“I'm not out trying to prove anything. I'm sort of finished with that, so I get to play in other sandboxes and try and figure out what I like and I'm interested in.” — George Clooney
Sandboxes as Clooney say exist to play in, plenty of kids used them to practice the simplest of construction techniques. Here is the thing AI learn too, and data science is about learning do you really want them playing with production data?
It seems obvious when we say it out loud and if your unsure just go ask IT. This would be like asking Kids to learn making sand castles playing with concrete.
Your IT department is protective of its production data they have whole security departments dedicated to protecting it. This blog post is a attempt to set out the arguments of why all modern corporations need to consider the humble sandbox.
Seems Obvious
Businesses want the products of the data revolution; they want dashboard embedded analytics, AI, data science projects but many CEO's are admittedly uneasy with the idea that they should allow free access to a bunch of coders who in one line of code (drop table in SQL) could ruin their day.
So that raises a problem and it is a problem that many Corporation's will probably miss but it is one that dear Mr Clooney has already presented us with the solution too. It is recommended that you create a data analytics sandbox.
A place to play with data that like a kids sandbox is safe, secure and watched by a man from the IT department.
Businesses who don't do this will not have the places to test the products built by data analysts, data scientists, and business analytics. A group of personnel at least one white paper i read called the new analytical elite (that plays in sandboxes still).
But lets first make the case why other approaches are flawed and wont drive the data revolution if you don't do this.
There is two Transformations in ETLT
The operational methodology in IT is Extract Transform Load but referencing IBM that is in fact the proscribed methodology for database warehouse management for data ingestion into the warehouse reference: What is ETL (Extract, Transform, Load)? | IBM. The method for data science though is ETLT within data science projects there is two transforms because there is the first transformation when it enters the analysts sandbox and a second when the analyst transforms it to there specifications.
And I refer to it here because in this acronym you can see a key difference to create a Analysts sandbox your going to need IT and the business to
work together extract the data and we mean all or most of it and put it into a nice safe place where a certain class of people not in IT will have free access to it. Somewhere a CTO is screaming and concerns like security and data cleanliness will be mentioned, I am going to try and convince you why if you want to do more with AI then that has to happen in the sandbox.
Though the change from ETL to ETLT is enshrined in Dell EMC and CHRISP-DM methods (data science project methods).
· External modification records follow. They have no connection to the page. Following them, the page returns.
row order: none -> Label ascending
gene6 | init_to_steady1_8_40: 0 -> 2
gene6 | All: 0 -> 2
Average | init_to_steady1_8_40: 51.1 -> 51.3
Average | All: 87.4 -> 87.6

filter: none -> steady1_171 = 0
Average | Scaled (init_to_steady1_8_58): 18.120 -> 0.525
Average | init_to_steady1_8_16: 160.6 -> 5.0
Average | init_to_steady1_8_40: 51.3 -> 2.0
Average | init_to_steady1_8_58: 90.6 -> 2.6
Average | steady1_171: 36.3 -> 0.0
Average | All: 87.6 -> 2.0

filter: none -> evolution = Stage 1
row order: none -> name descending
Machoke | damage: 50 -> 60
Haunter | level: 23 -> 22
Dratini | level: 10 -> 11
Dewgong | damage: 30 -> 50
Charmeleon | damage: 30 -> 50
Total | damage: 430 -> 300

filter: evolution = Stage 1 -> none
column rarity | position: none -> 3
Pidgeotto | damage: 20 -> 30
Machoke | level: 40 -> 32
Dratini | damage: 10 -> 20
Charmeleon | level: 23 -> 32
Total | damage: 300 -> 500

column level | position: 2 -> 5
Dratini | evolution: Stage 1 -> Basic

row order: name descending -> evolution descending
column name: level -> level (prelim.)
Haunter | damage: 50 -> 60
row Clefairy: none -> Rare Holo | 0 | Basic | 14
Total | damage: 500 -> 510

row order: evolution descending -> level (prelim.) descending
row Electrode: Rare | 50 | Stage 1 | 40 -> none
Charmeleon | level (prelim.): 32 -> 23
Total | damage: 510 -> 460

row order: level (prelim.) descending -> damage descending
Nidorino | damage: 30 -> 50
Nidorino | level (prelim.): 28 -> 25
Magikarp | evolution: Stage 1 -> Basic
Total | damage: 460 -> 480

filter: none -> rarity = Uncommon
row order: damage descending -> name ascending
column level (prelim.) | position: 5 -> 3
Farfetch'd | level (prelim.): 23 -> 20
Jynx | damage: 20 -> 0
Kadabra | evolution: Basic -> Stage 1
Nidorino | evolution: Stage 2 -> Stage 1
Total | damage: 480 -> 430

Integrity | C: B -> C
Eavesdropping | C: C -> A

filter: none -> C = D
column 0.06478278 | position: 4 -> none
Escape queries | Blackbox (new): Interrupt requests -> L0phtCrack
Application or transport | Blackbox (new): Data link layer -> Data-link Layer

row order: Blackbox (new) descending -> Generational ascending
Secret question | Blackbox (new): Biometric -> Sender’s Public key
The whole idea of a data science project imply experimentation so clearly you need to create a environment for that.
The additional transform is important for another reason raw database data is often kept in highly normalised states as a full relational database this aids queries and transactions. This is less useful for data science and while a tabular (spreadsheet like) view is often the end point the continuous changes to these views can becomes strenuous on IT.
A initial simple solution is to require the data scientists to get there own data and do there own queries. The extra stress on production systems of additional users going in and out of the database though is enough to justify creating a copy of the data in a separate location.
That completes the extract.